* [PATCH 1/2] mm/vmstat: expose min_slab_pages in /proc/zoneinfo
@ 2019-05-09 8:07 Yafang Shao
2019-05-09 8:07 ` [PATCH 2/2] mm/vmscan: shrink slab in node reclaim Yafang Shao
0 siblings, 1 reply; 4+ messages in thread
From: Yafang Shao @ 2019-05-09 8:07 UTC (permalink / raw)
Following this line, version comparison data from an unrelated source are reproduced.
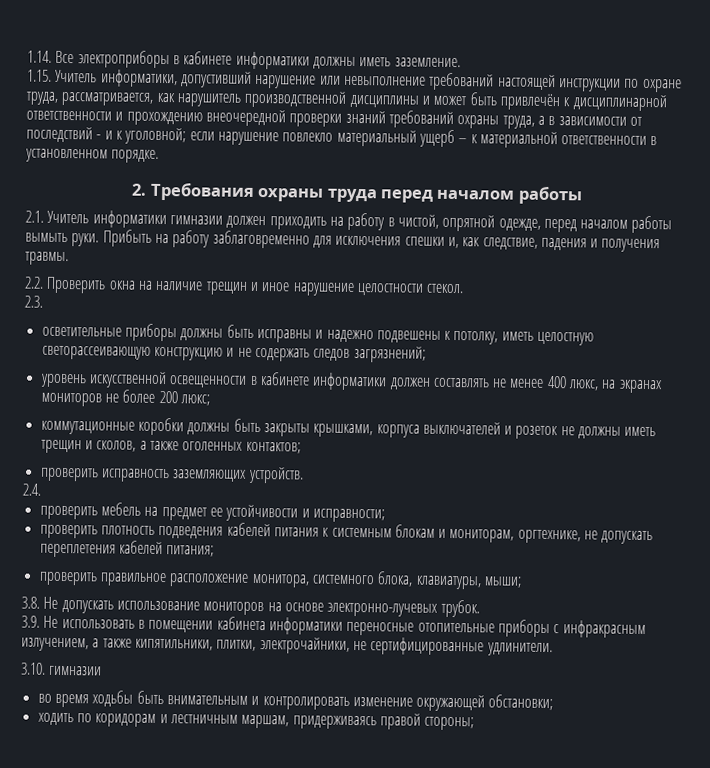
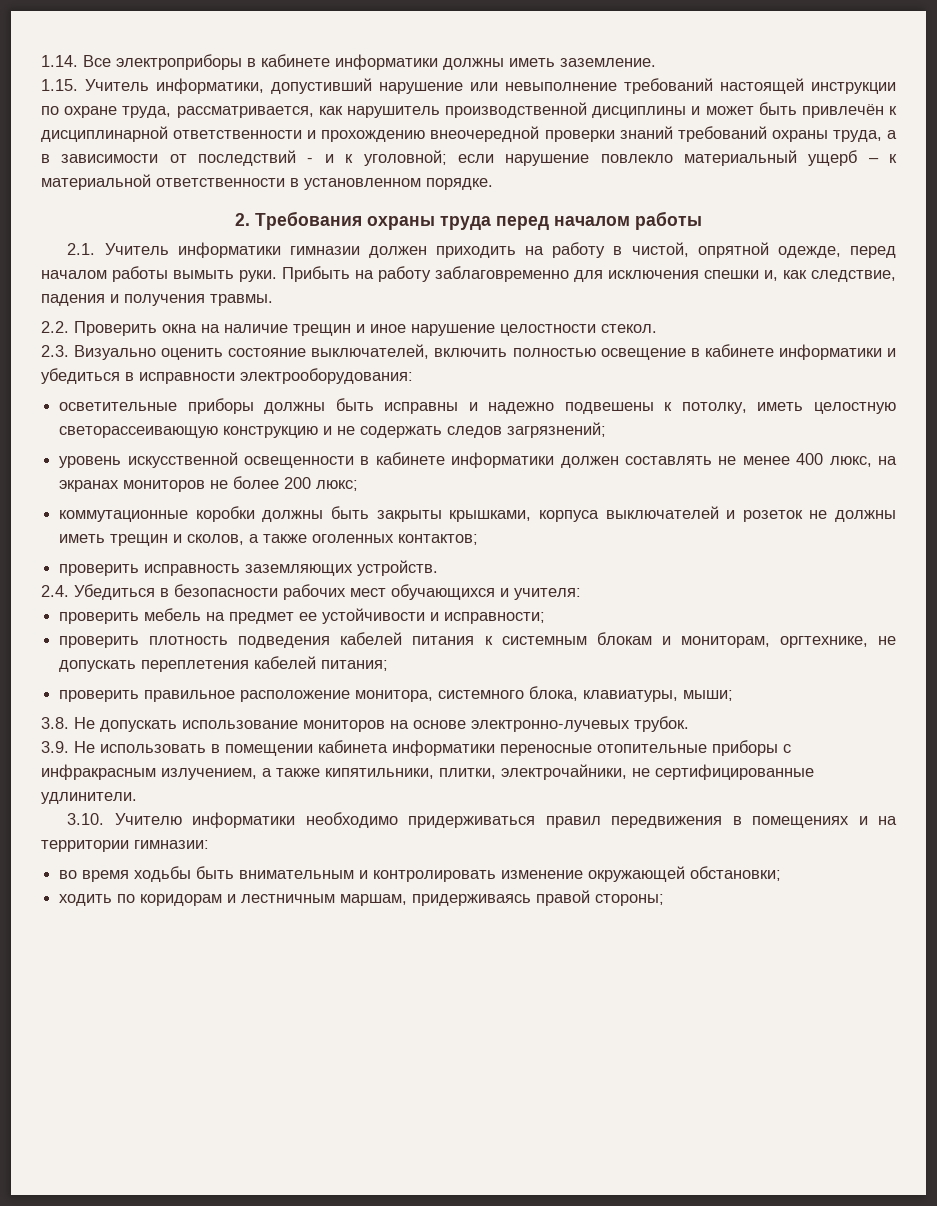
- 2.3.
+ 2.3. Визуально оценить состояние выключателей, включить полностью освещение в кабинете информатики и убедиться в исправности электрооборудования:
- 2.4.
+ 2.4. Убедиться в безопасности рабочих мест обучающихся и учителя:
- 3.10. гимназии
+ 3.10. Учителю информатики необходимо придерживаться правил передвижения в помещениях и на территории гимназии:

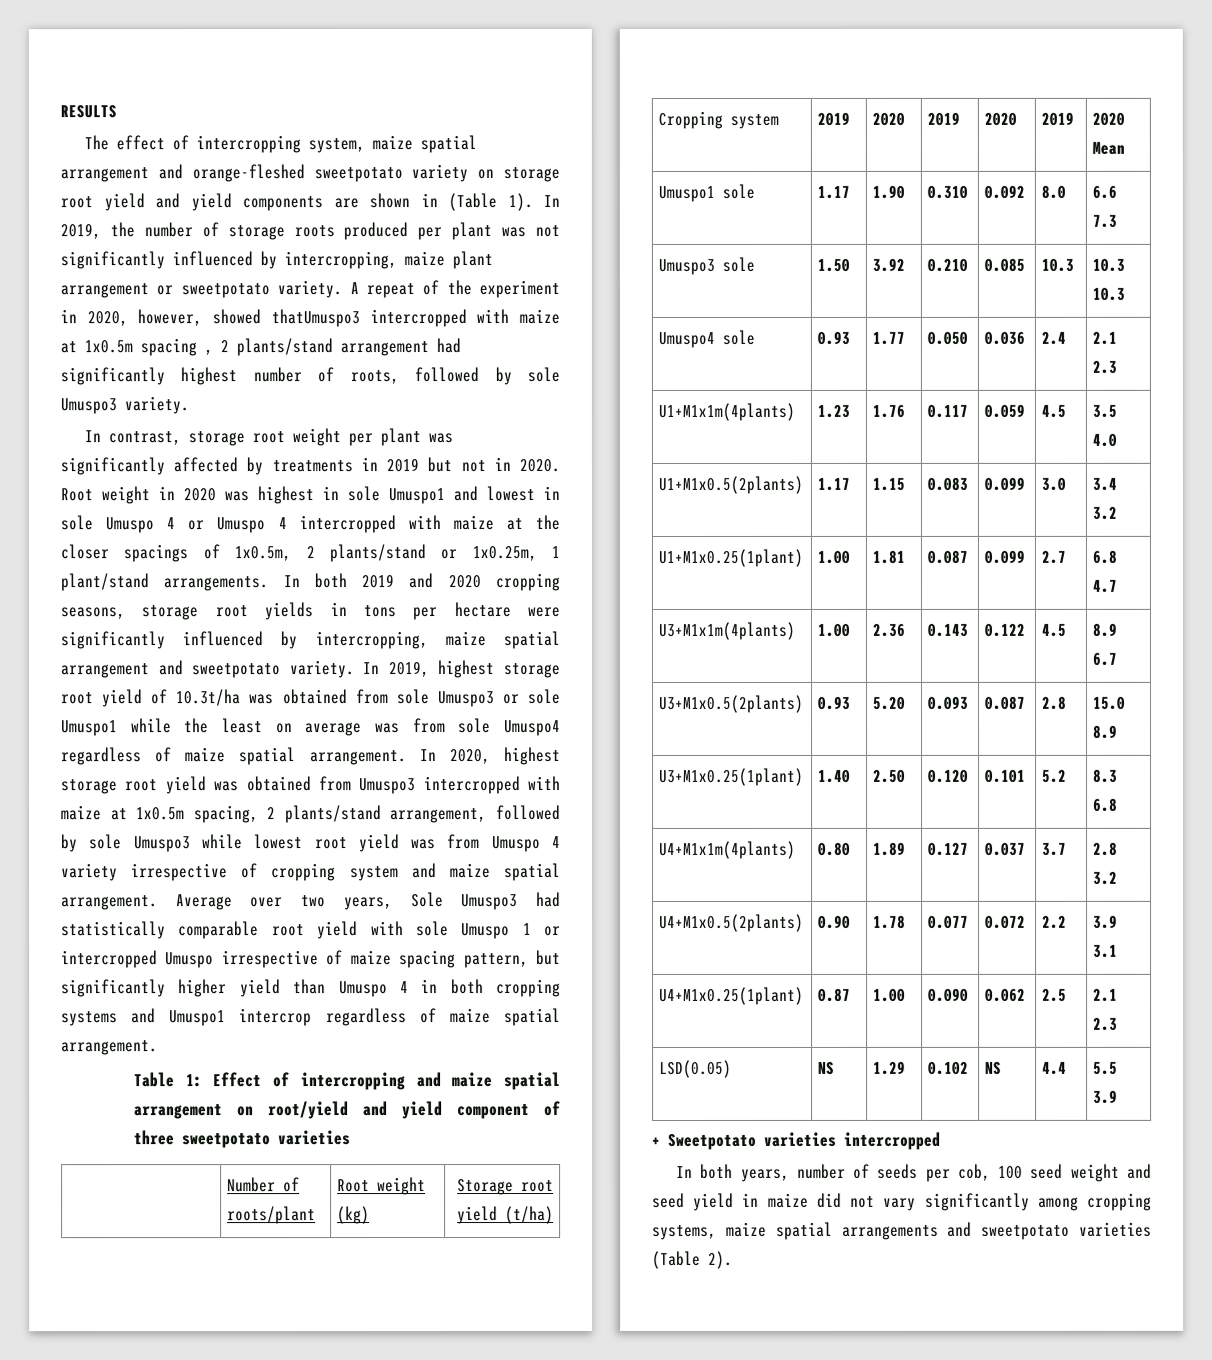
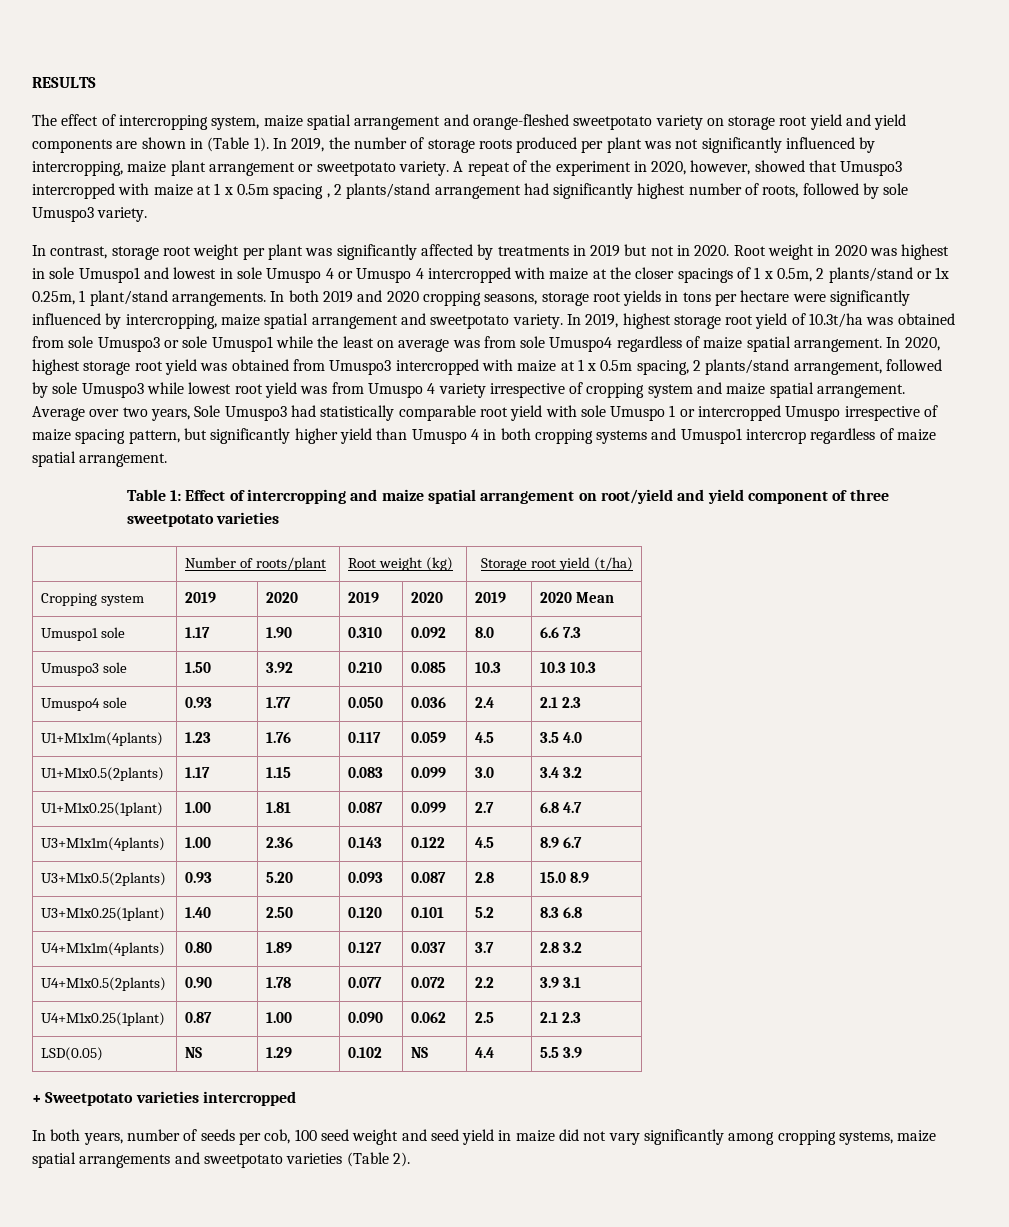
- A repeat of the experiment in 2020, however, showed thatUmuspo3 intercropped with maize at 1x0.5m spacing , 2 plants/stand arrangement had significantly highest number of roots, followed by sole Umuspo3 variety.
+ A repeat of the experiment in 2020, however, showed that Umuspo3 intercropped with maize at 1 x 0.5m spacing , 2 plants/stand arrangement had significantly highest number of roots, followed by sole Umuspo3 variety.
- Root weight in 2020 was highest in sole Umuspo1 and lowest in sole Umuspo 4 or Umuspo 4 intercropped with maize at the closer spacings of 1x0.5m, 2 plants/stand or 1x0.25m, 1 plant/stand arrangements.
+ Root weight in 2020 was highest in sole Umuspo1 and lowest in sole Umuspo 4 or Umuspo 4 intercropped with maize at the closer spacings of 1 x 0.5m, 2 plants/stand or 1x 0.25m, 1 plant/stand arrangements.
- In 2020, highest storage root yield was obtained from Umuspo3 intercropped with maize at 1x0.5m spacing, 2 plants/stand arrangement, followed by sole Umuspo3 while lowest root yield was from Umuspo 4 variety irrespective of cropping system and maize spatial arrangement.
+ In 2020, highest storage root yield was obtained from Umuspo3 intercropped with maize at 1 x 0.5m spacing, 2 plants/stand arrangement, followed by sole Umuspo3 while lowest root yield was from Umuspo 4 variety irrespective of cropping system and maize spatial arrangement.

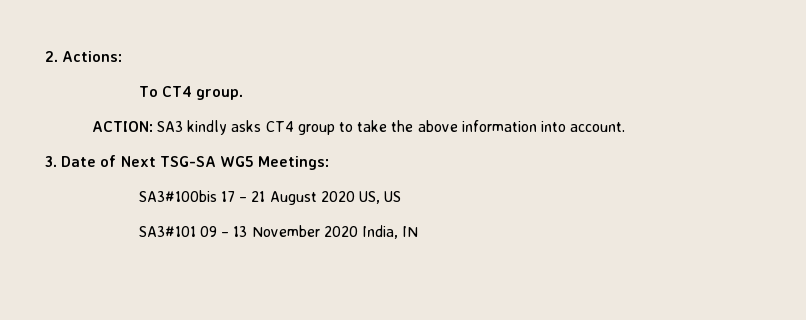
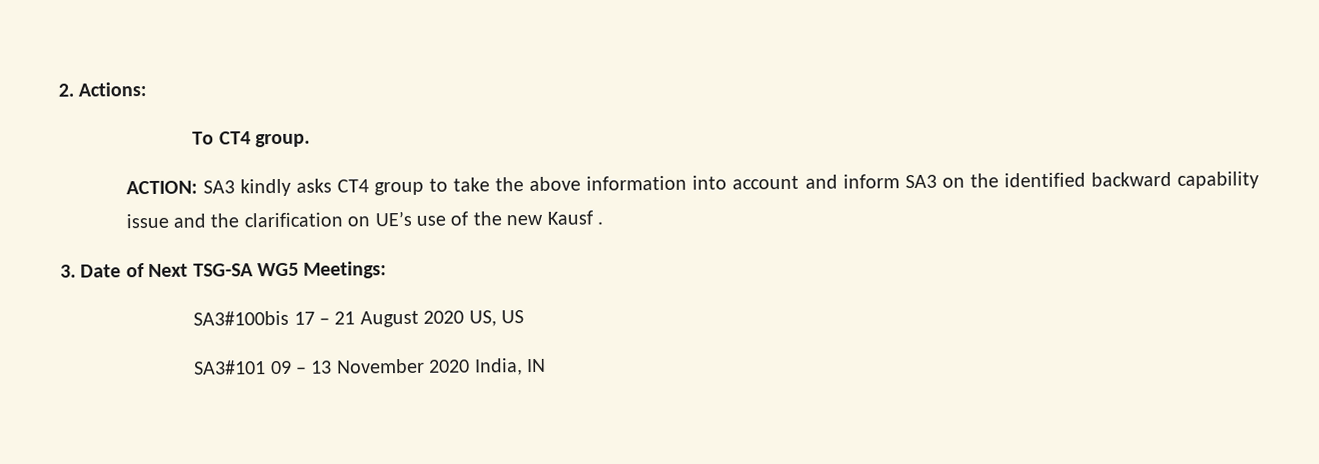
- ACTION: SA3 kindly asks CT4 group to take the above information into account.
+ ACTION: SA3 kindly asks CT4 group to take the above information into account and inform SA3 on the identified backward capability issue and the clarification on UE’s use of the new Kausf .

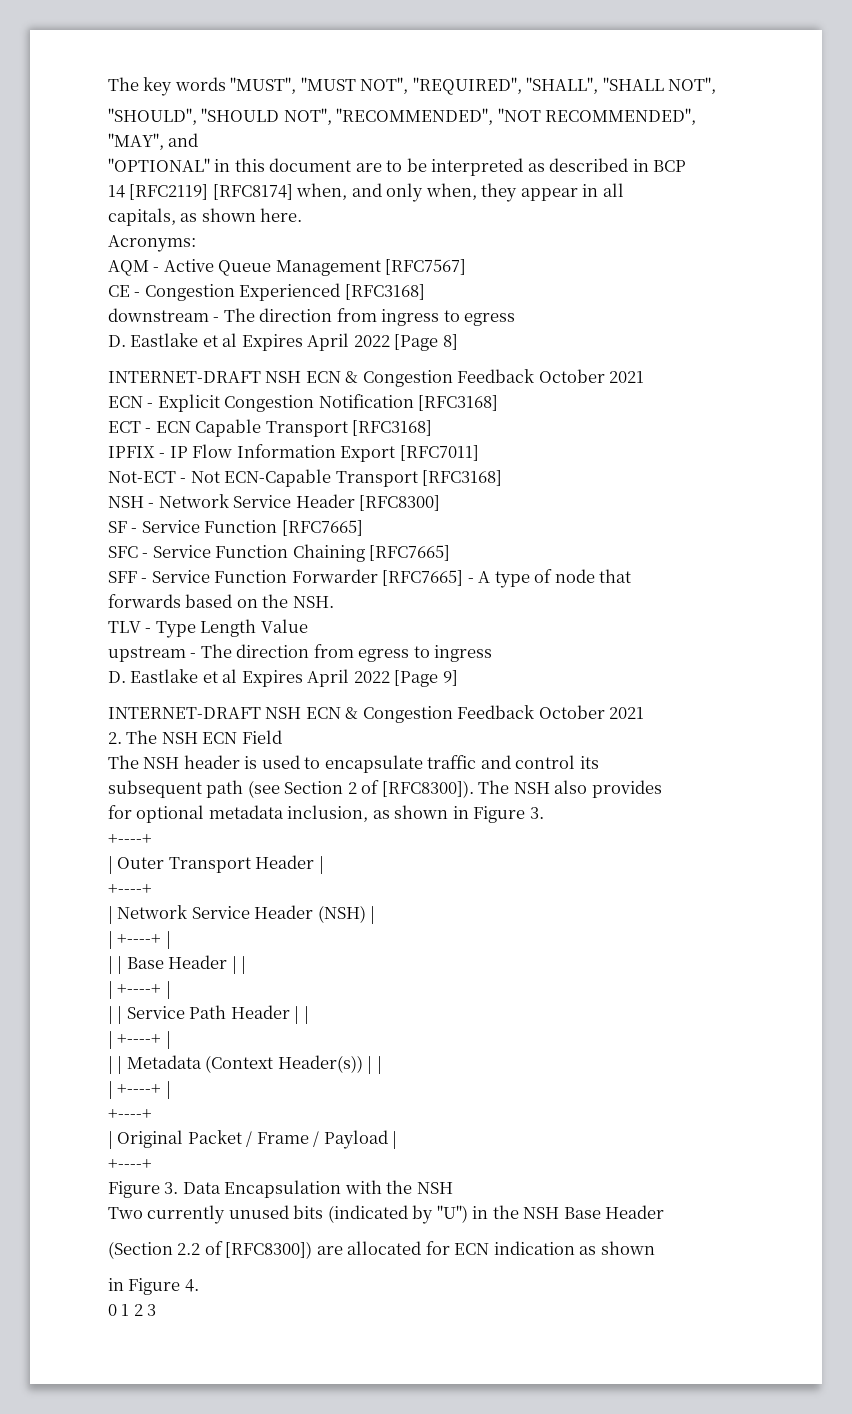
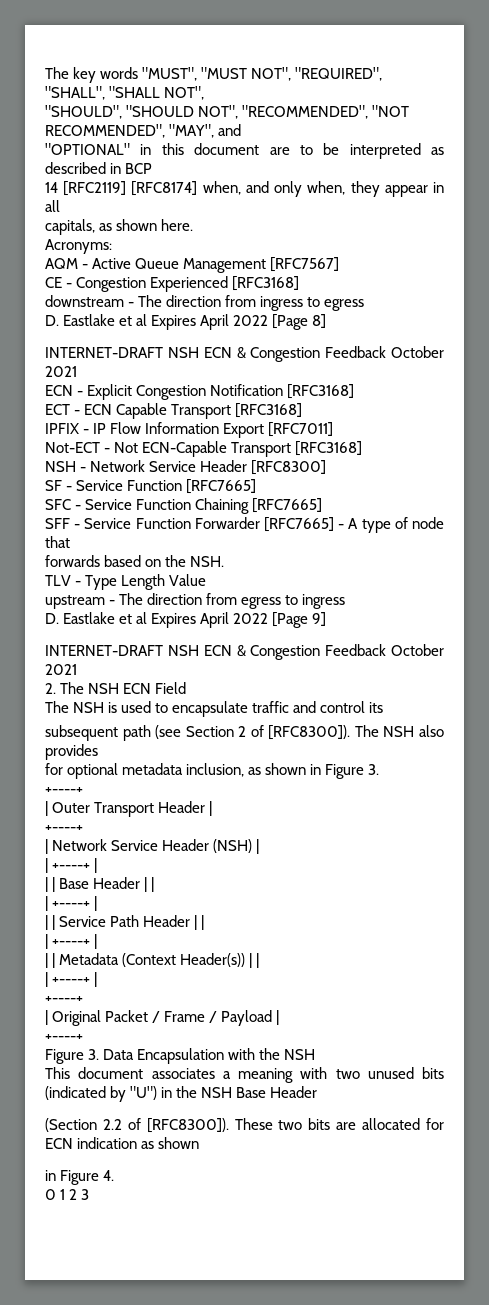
- The NSH header is used to encapsulate traffic and control its
+ The NSH is used to encapsulate traffic and control its
- Two currently unused bits (indicated by "U") in the NSH Base Header
+ This document associates a meaning with two unused bits (indicated by "U") in the NSH Base Header
- (Section 2.2 of [RFC8300]) are allocated for ECN indication as shown
+ (Section 2.2 of [RFC8300]). These two bits are allocated for ECN indication as shown

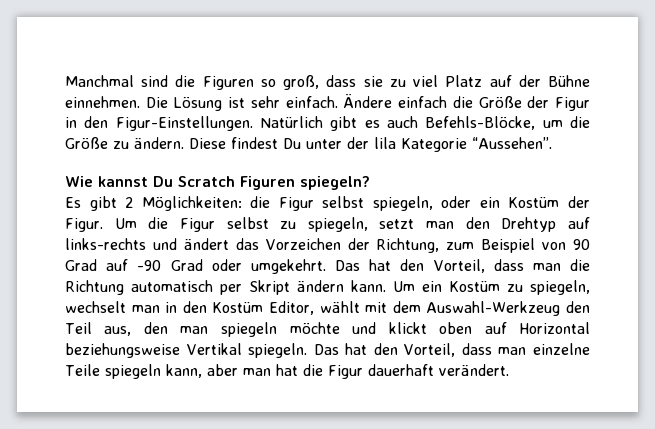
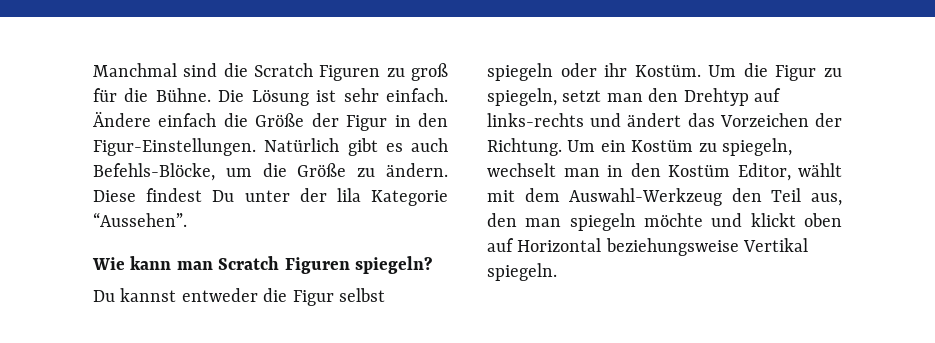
- Manchmal sind die Figuren so groß, dass sie zu viel Platz auf der Bühne einnehmen.
+ Manchmal sind die Scratch Figuren zu groß für die Bühne.
- Wie kannst Du Scratch Figuren spiegeln?
+ Wie kann man Scratch Figuren spiegeln?
- Es gibt 2 Möglichkeiten: die Figur selbst spiegeln, oder ein Kostüm der Figur.
+ Du kannst entweder die Figur selbst spiegeln oder ihr Kostüm.
- Um die Figur selbst zu spiegeln, setzt man den Drehtyp auf links-rechts und ändert das Vorzeichen der Richtung, zum Beispiel von 90 Grad auf -90 Grad oder umgekehrt. Das hat den Vorteil, dass man die Richtung automatisch per Skript ändern kann.
+ Um die Figur zu spiegeln, setzt man den Drehtyp auf links-rechts und ändert das Vorzeichen der Richtung.
- Das hat den Vorteil, dass man einzelne Teile spiegeln kann, aber man hat die Figur dauerhaft verändert.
To: mhocko, akpm; +Cc: linux-mm, shaoyafang, Yafang Shao
On one of our servers, we find the dentry is continuously growing
without shrinking. We're not sure whether that is because reclaimable
slab is still less than min_slab_pages.
So if we expose min_slab_pages, it would be easy to compare.
As we can set min_slab_ratio with sysctl, we should expose the effective
min_slab_pages to user as well.
That is same with min_unmapped_pages.
Signed-off-by: Yafang Shao <laoar.shao@gmail.com>
---
mm/vmstat.c | 8 ++++++++
1 file changed, 8 insertions(+)
diff --git a/mm/vmstat.c b/mm/vmstat.c
index a7d4933..bb76cfe 100644
--- a/mm/vmstat.c
+++ b/mm/vmstat.c
@@ -1549,7 +1549,15 @@ static void zoneinfo_show_print(struct seq_file *m, pg_data_t *pgdat,
NR_VM_NUMA_STAT_ITEMS],
node_page_state(pgdat, i));
}
+
+#ifdef CONFIG_NUMA
+ seq_printf(m, "\n %-12s %lu", "min_slab",
+ pgdat->min_slab_pages);
+ seq_printf(m, "\n %-12s %lu", "min_unmapped",
+ pgdat->min_unmapped_pages);
+#endif
}
+
seq_printf(m,
"\n pages free %lu"
"\n min %lu"
--
1.8.3.1
^ permalink raw reply related [flat|nested] 4+ messages in thread
* [PATCH 2/2] mm/vmscan: shrink slab in node reclaim
2019-05-09 8:07 [PATCH 1/2] mm/vmstat: expose min_slab_pages in /proc/zoneinfo Yafang Shao
@ 2019-05-09 8:07 ` Yafang Shao
2019-05-22 21:40 ` Andrew Morton
0 siblings, 1 reply; 4+ messages in thread
From: Yafang Shao @ 2019-05-09 8:07 UTC (permalink / raw)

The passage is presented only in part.